In Daniel Kwan and Daniel Scheinert’s brilliant film, “Everything, Everywhere, All at Once“, as Michelle Yeoh’s conciseness jumps universes, she’s confronted by a version of her husband who tells her, “When I choose to see the good side of things, I’m not being naive. It is strategic and necessary. It’s how I learned to survive through everything.” As someone who’s career has focussed on software and system quality, I couldn’t help but feel something similar when returning from my trip to Amsterdam last month to attend SIBO

This was my first time attending SIBOS, and for those of you who aren’t familiar with the conference, it’s been THE financial services event since the 70’s and attended by every firm you could think of in banking and #FinTech. If there’s a multiverse, SIBOS is the white-hot core of where we are now and a preview of where we’re heading, and if 2022’s event was any indication, things are getting more complicated at an alarmingly faster pace and hardly anyone is thinking about how any of this is going to get tested.

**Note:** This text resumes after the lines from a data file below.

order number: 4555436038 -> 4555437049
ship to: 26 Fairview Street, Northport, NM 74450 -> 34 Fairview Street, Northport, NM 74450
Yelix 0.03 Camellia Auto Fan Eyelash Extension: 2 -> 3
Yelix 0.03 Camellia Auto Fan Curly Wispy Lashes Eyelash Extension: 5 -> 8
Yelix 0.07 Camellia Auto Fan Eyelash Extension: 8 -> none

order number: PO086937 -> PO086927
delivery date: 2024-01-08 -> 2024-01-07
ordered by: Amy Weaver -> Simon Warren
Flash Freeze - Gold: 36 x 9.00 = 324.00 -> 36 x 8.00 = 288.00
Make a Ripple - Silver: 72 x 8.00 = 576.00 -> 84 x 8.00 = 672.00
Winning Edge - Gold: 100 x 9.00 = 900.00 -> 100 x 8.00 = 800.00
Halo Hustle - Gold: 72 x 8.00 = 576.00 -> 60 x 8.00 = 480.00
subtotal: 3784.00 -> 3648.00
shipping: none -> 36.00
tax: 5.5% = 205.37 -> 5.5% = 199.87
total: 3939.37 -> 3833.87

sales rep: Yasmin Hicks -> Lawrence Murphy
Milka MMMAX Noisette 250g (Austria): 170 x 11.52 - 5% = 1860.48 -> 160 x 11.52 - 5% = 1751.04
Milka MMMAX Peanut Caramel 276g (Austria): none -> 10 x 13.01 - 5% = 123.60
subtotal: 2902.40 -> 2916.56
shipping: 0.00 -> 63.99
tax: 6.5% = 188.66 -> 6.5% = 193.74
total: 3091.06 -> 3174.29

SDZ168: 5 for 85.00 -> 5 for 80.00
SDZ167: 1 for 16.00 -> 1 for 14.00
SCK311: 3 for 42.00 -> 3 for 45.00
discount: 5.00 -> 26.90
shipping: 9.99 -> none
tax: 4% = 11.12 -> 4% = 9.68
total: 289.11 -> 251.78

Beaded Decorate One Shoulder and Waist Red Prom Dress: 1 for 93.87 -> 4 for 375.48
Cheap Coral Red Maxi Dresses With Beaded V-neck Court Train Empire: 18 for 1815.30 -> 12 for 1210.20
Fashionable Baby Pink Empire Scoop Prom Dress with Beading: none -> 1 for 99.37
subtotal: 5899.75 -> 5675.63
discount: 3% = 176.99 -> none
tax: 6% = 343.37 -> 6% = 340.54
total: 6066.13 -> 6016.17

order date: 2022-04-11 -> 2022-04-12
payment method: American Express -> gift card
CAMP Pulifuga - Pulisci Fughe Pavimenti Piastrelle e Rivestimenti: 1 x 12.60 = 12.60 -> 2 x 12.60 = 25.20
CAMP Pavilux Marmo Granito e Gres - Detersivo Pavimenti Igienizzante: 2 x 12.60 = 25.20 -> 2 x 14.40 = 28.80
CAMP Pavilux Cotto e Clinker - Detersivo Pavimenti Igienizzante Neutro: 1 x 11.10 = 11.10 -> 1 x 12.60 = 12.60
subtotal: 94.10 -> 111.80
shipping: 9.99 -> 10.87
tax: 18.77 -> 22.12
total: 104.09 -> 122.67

I attended multiple sessions on how artificial intelligence, crypto, CBDC, and open banking are driving new and interconnected services, and a few even mentioned the “plumbing” for this to happen. Disappointingly, I didn’t hear any talk about stability, quality, or the risks of trying make all this work on existing infrastructure let alone how all this would impact society (other than how great it was all going to be…).

To be fair, I did watch a brilliant panel discussion on “The Future of Money” moderated by Leda Glyptis featuring Eileen Burbridge, Liz Lumley, and Matthiew Favas that was deeply grounded in reality. The panel spoke at length about the need for compassion and inclusion in financial services and the ethical implications of all the change being foisted upon the multiverse.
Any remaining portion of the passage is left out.